Find the line below with "discount: 50.64 -> 51.36". Print it and every line after it exactly, through the last line, leaving out the pictures.

[Data entries]
▼▼▼

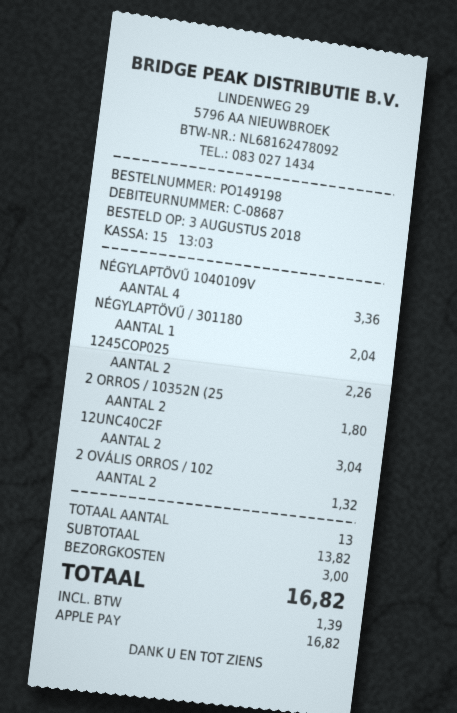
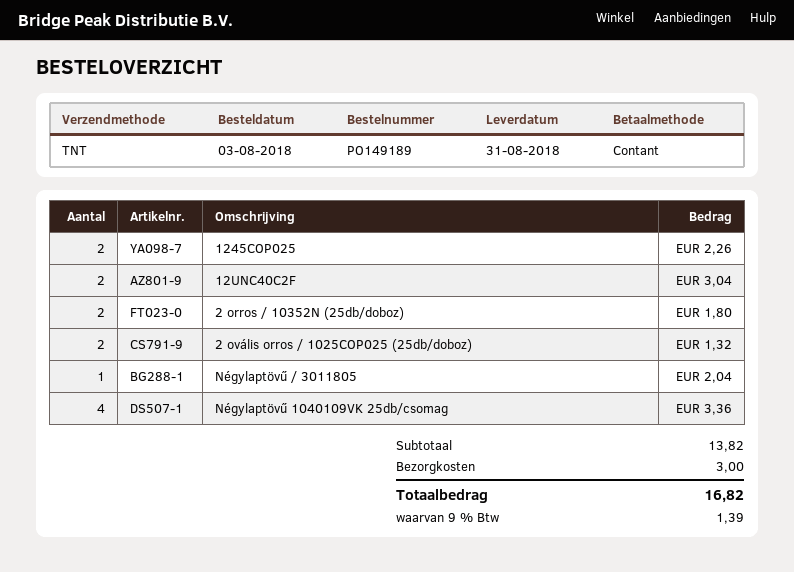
order number: PO149198 -> PO149189
payment method: Apple Pay -> cash

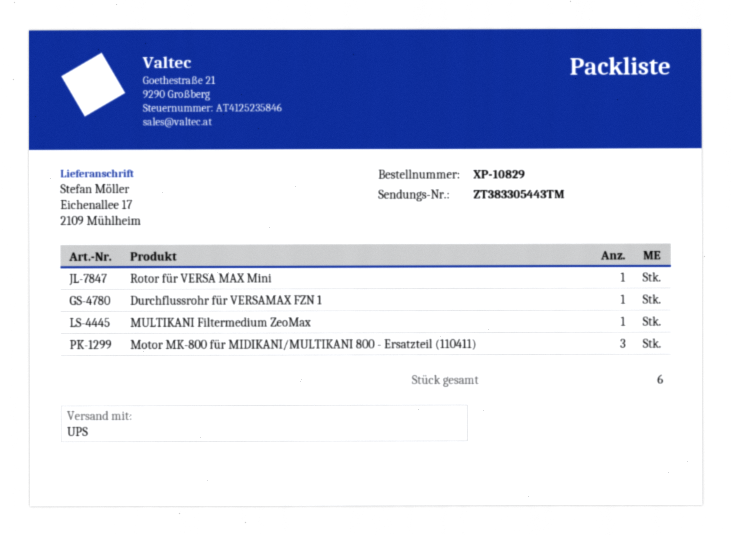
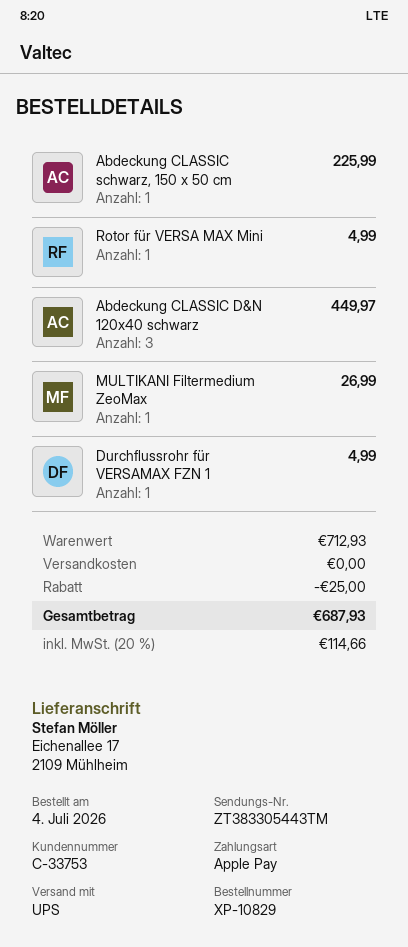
Motor MK-800 für MIDIKANI/MULTIKANI 800 - Ersatzteil (110411): 3 -> none
Abdeckung CLASSIC schwarz, 150 x 50 cm: none -> 1
Abdeckung CLASSIC D&N 120x40 schwarz: none -> 3

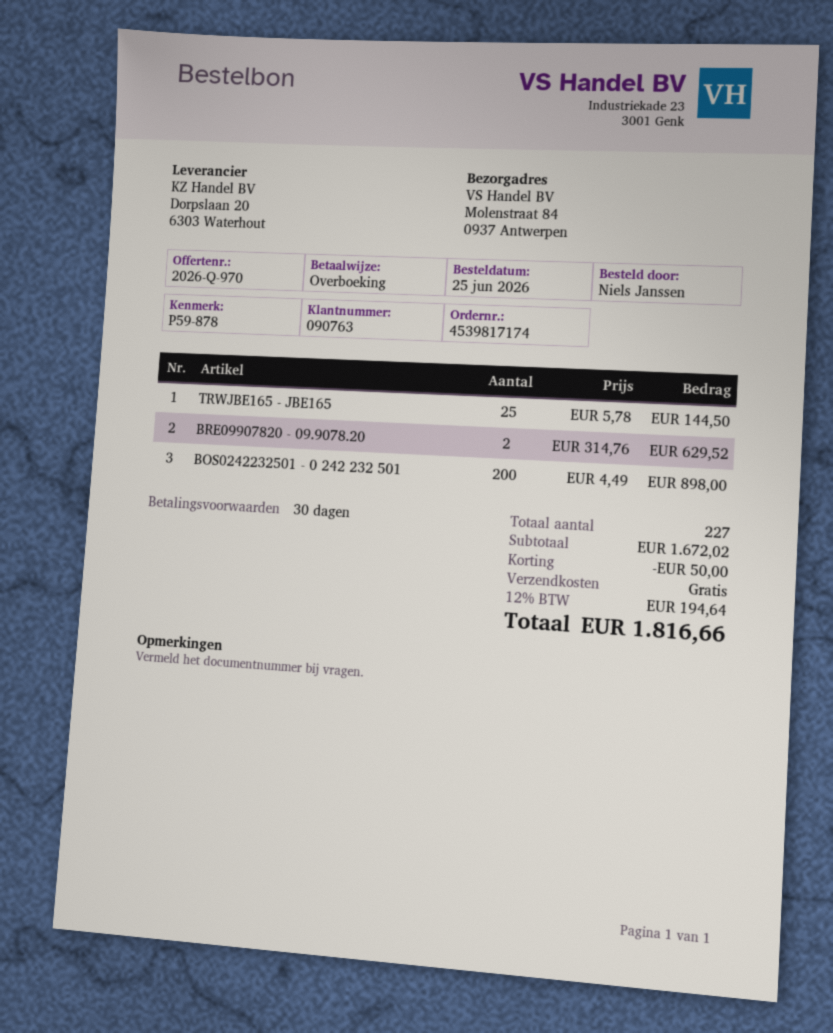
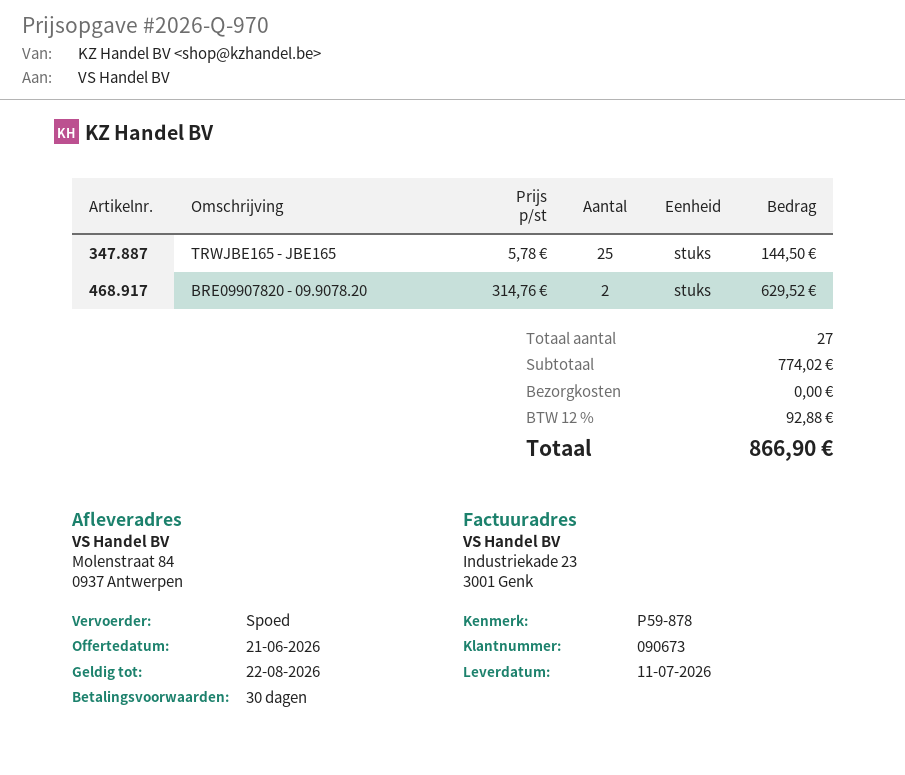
customer number: 090763 -> 090673
BOS0242232501 - 0 242 232 501: 200 x 4.49 = 898.00 -> none
total quantity: 227 -> 27
subtotal: 1672.02 -> 774.02
discount: 50.00 -> none
tax: 12% = 194.64 -> 12% = 92.88
total: 1816.66 -> 866.90

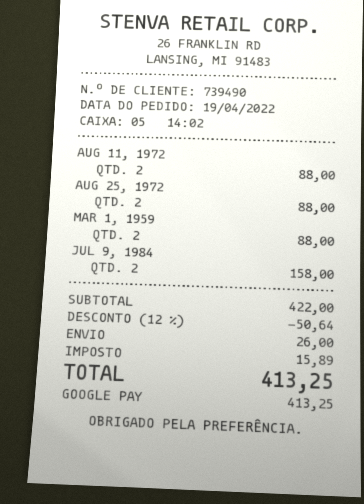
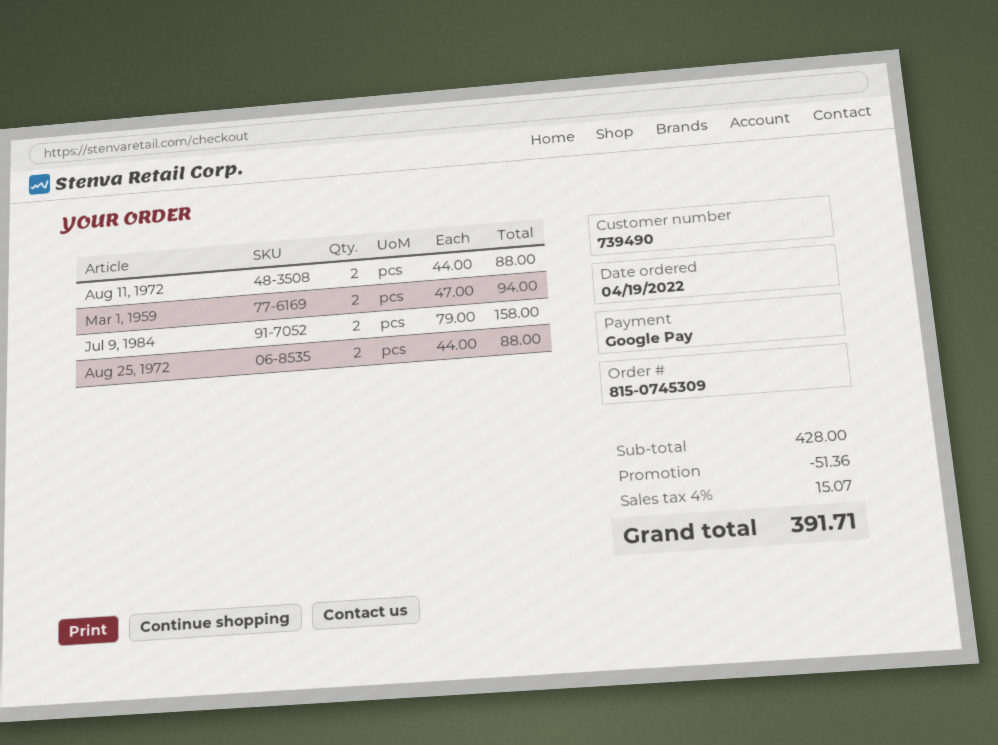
MAR 1, 1959: 2 for 88.00 -> 2 for 94.00
subtotal: 422.00 -> 428.00
discount: 50.64 -> 51.36
shipping: 26.00 -> none
tax: 15.89 -> 15.07
total: 413.25 -> 391.71

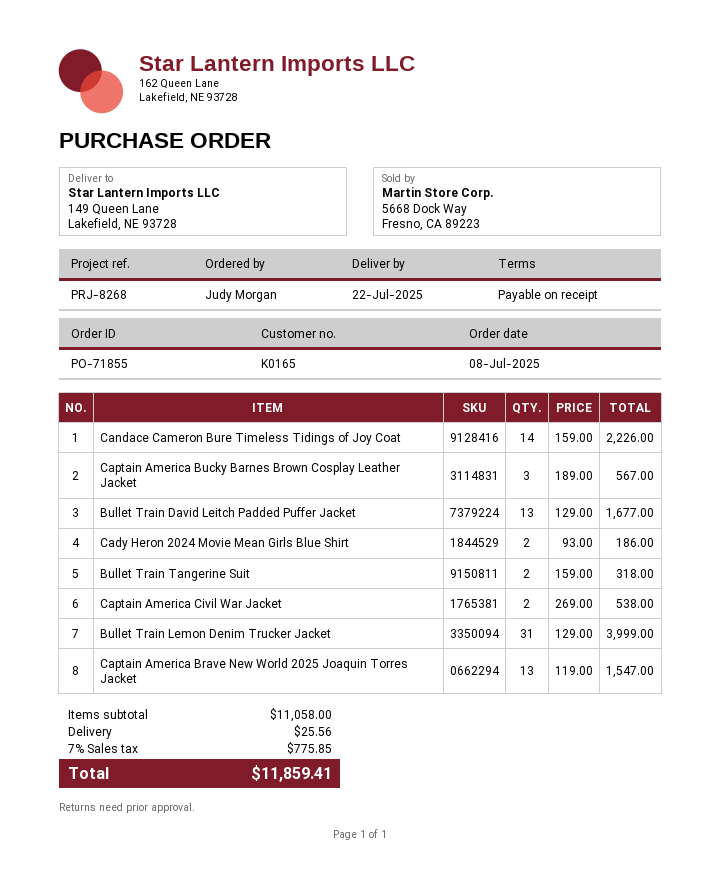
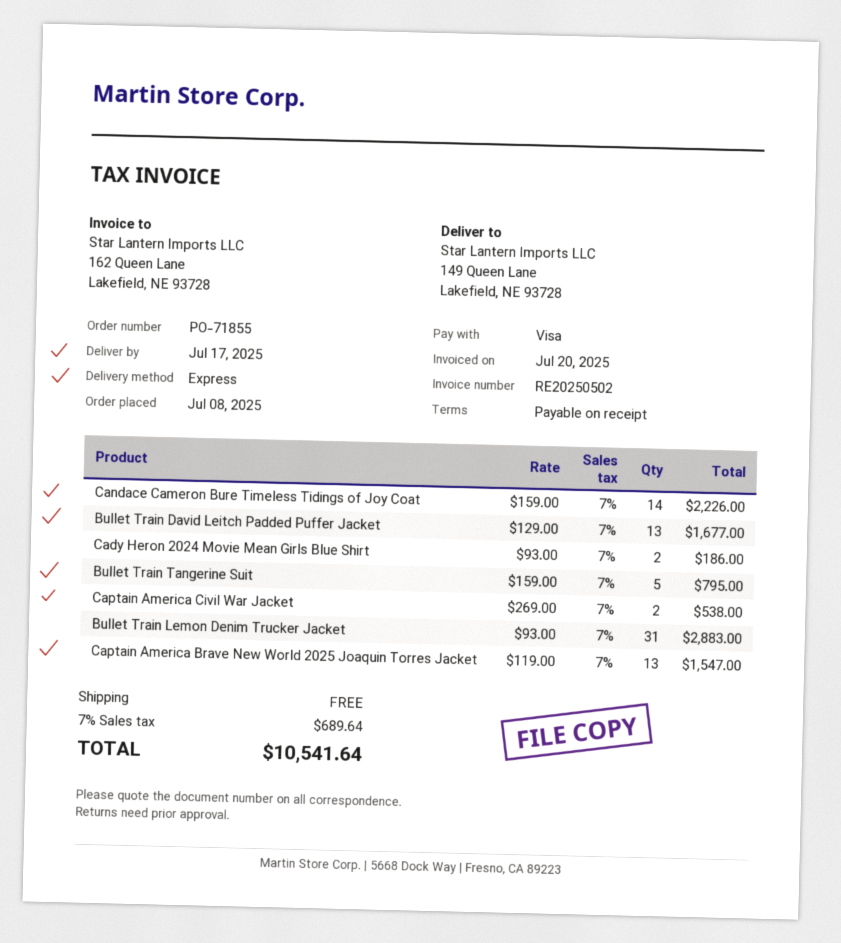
delivery date: 2025-07-22 -> 2025-07-17
Captain America Bucky Barnes Brown Cosplay Leather Jacket: 3 x 189.00 = 567.00 -> none
Bullet Train Tangerine Suit: 2 x 159.00 = 318.00 -> 5 x 159.00 = 795.00
Bullet Train Lemon Denim Trucker Jacket: 31 x 129.00 = 3999.00 -> 31 x 93.00 = 2883.00
shipping: 25.56 -> 0.00
tax: 7% = 775.85 -> 7% = 689.64
total: 11859.41 -> 10541.64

▲▲▲

WRITTEN SOLUTION:
discount: 50.64 -> 51.36
shipping: 26.00 -> none
tax: 15.89 -> 15.07
total: 413.25 -> 391.71

delivery date: 2025-07-22 -> 2025-07-17
Captain America Bucky Barnes Brown Cosplay Leather Jacket: 3 x 189.00 = 567.00 -> none
Bullet Train Tangerine Suit: 2 x 159.00 = 318.00 -> 5 x 159.00 = 795.00
Bullet Train Lemon Denim Trucker Jacket: 31 x 129.00 = 3999.00 -> 31 x 93.00 = 2883.00
shipping: 25.56 -> 0.00
tax: 7% = 775.85 -> 7% = 689.64
total: 11859.41 -> 10541.64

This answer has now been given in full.